Added extra materials to support model training:
- Feature embeddings (*.pt) and
- Coordinate of the patches (*.npy), where both are
  - extracted on the _HE.tif and _HE_mask.tif of each case,
  - using UNI at 0.25mpp resolution with 224×224 patch size, and
  - using slide2vec
Note: The newly added 50 RNA-seq files (_RNA.json ) each begins with a prefix "3B", which indicates the source "Cohort B" as described in [1]. These Cohort B samples were sequenced using a different protocol than those from Cohort A (labeled with a prefix "3A"). Please note that no batch effect adjustment was performed on these 2 cohorts.
UPDATE on 2025-06-08: The recently released V2 dataset contains clinical data files (_CD.json) with a missing parameter ("progression").
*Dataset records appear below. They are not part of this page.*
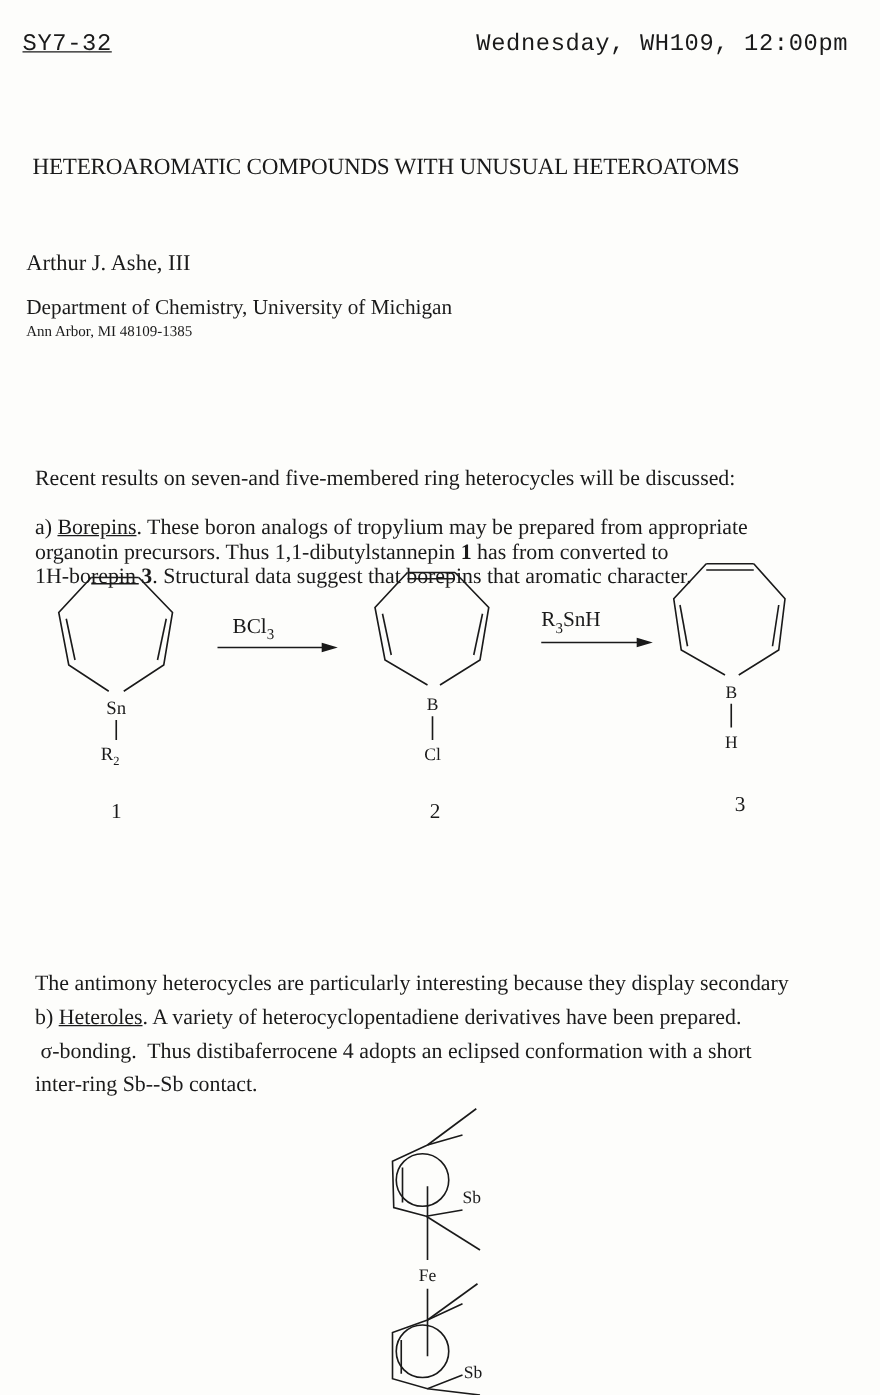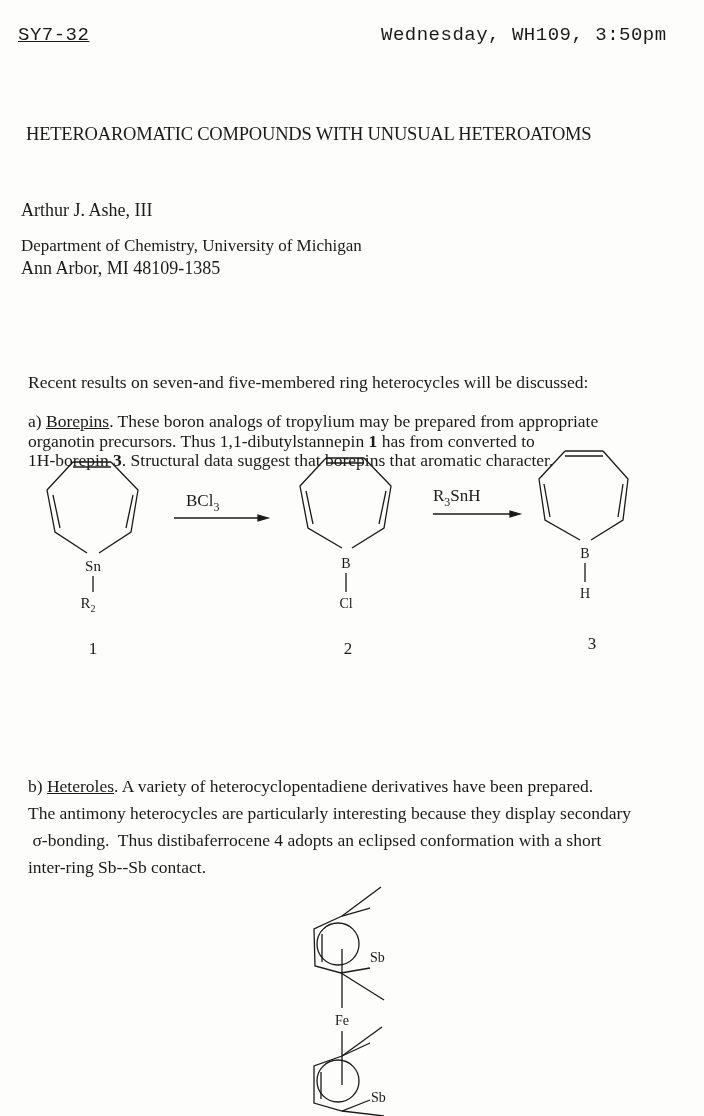--- a/index.html
+++ b/index.html
@@ -28,7 +28,7 @@
 <body>
 
 <div class="abs mono" id="session-code">SY7-32</div>
-<div class="abs mono" id="session-info">Wednesday, WH109, 3:50pm</div>
+<div class="abs mono" id="session-info">Wednesday, WH109, 12:00pm</div>
 
 <div class="abs" id="title">HETEROAROMATIC COMPOUNDS WITH UNUSUAL HETEROATOMS</div>
 <div class="abs" id="author">Arthur J. Ashe, III</div>

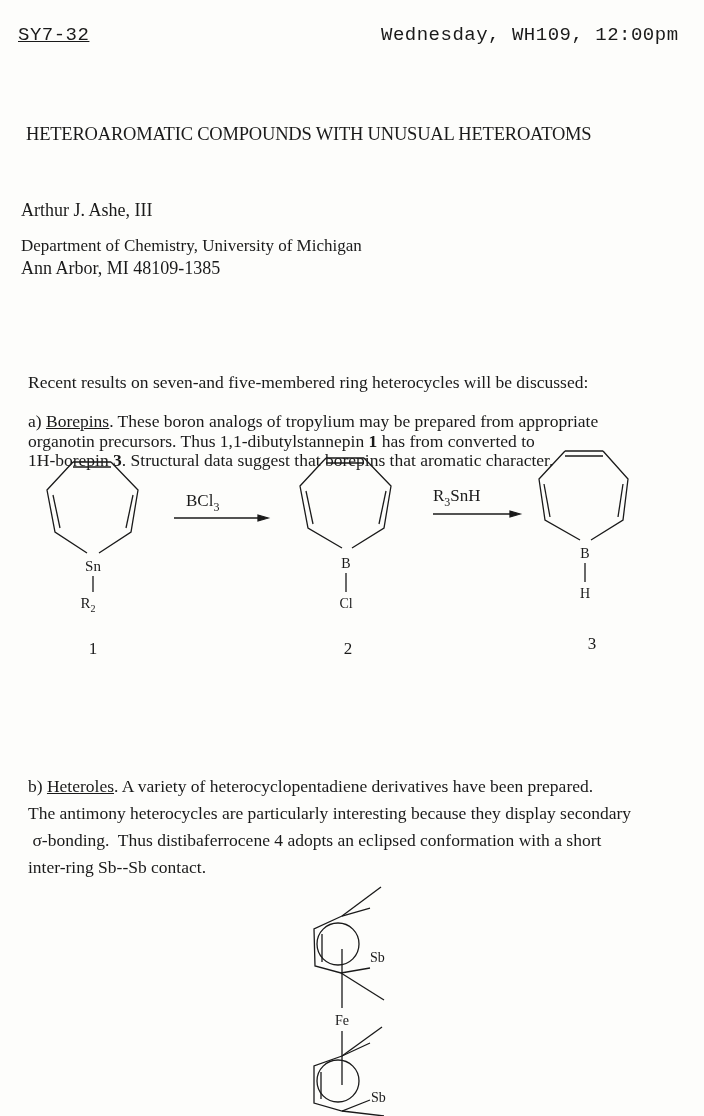--- a/index.html
+++ b/index.html
@@ -15,7 +15,7 @@
   #title { left: 26px; top: 124px; font-size: 18.5px; letter-spacing: -0.2px; }
   #author { left: 21px; top: 200px; font-size: 18px; }
   #affil1 { left: 21px; top: 236px; font-size: 17px; text-align: center; }
-  #affil2 { left: 21px; top: 258px; font-size: 18px; }
+  #affil2 { left: 21px; top: 258px; font-size: 12px; }
   .para { font-size: 17.5px; line-height: 21px; margin-top: 44px; }
   #intro { left: 28px; top: 328px; }
   #para-a { left: 28px; top: 368px; line-height: 19.5px; }

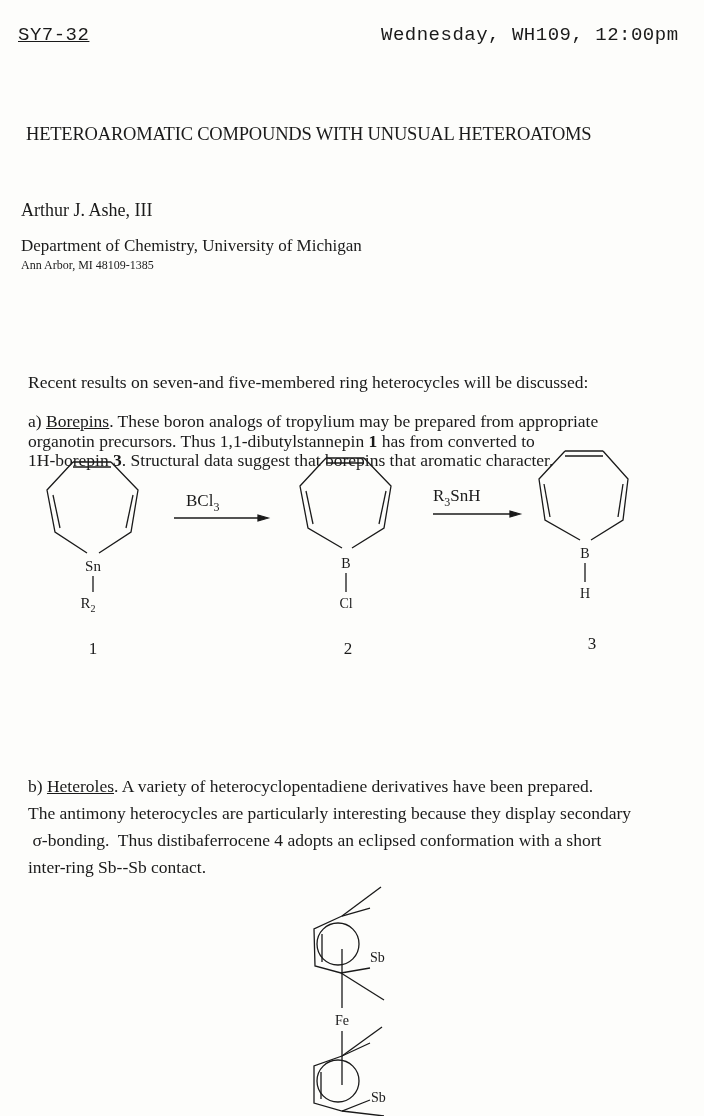--- a/index.html
+++ b/index.html
@@ -97,8 +97,8 @@
 </svg>
 
 <div class="abs para" id="para-b">
+  <div>The antimony heterocycles are particularly interesting because they display secondary</div>
   <div><span>b) </span><span class="u">Heteroles</span><span>.   A variety of heterocyclopentadiene derivatives have been prepared.</span></div>
-  <div>The antimony heterocycles are particularly interesting because they display secondary</div>
   <div style="white-space:pre"> σ-bonding.  Thus distibaferrocene 4 adopts an eclipsed conformation with a short</div>
   <div>inter-ring Sb--Sb contact.</div>
 </div>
The clinical data files have been corrected and reuploaded to AWS, ready to be downloaded via the AWS command line below.

Download Training Data¶

Instruction (latest version)¶

Install AWS CLI https://docs.aws.amazon.com/cli/latest/userguide/getting-started-install.html
Bucket name: s3://chimera-challenge/v2/task3/
Command line: aws s3 sync --no-sign-request s3://chimera-challenge/v2/task3/ <destination_path>

Bucket structure (latest version)¶

v2/
  task3/
    data/ 
      task3_quality_control.csv 
      {patient_id}/
        {patient_id_CD.json}
        {patient_id_HE.tif}
        {patient_id_HE_mask.tif}
        {patient_id_RNA.json}
    features/
      coordinates/
        {patient_id_HE.npy}
        {patient_id_HE.npy}
        {patient_id_HE.npy}
      features/
        {patient_id_HE.pt}
        {patient_id_HE.pt}
        {patient_id_HE.pt}

Reference¶

de Jong FC, Laajala TD, Hoedemaeker RF, Jordan KR, van der Made AC, Boevé ER, van der Schoot DK, Nieuwkamer B, Janssen EA, Mahmoudi T, Boormans JL. Non–muscle-invasive bladder cancer molecular subtypes predict differential response to intravesical Bacillus Calmette-Guérin. Science translational medicine. 2023 May 24;15(697):eabn4118.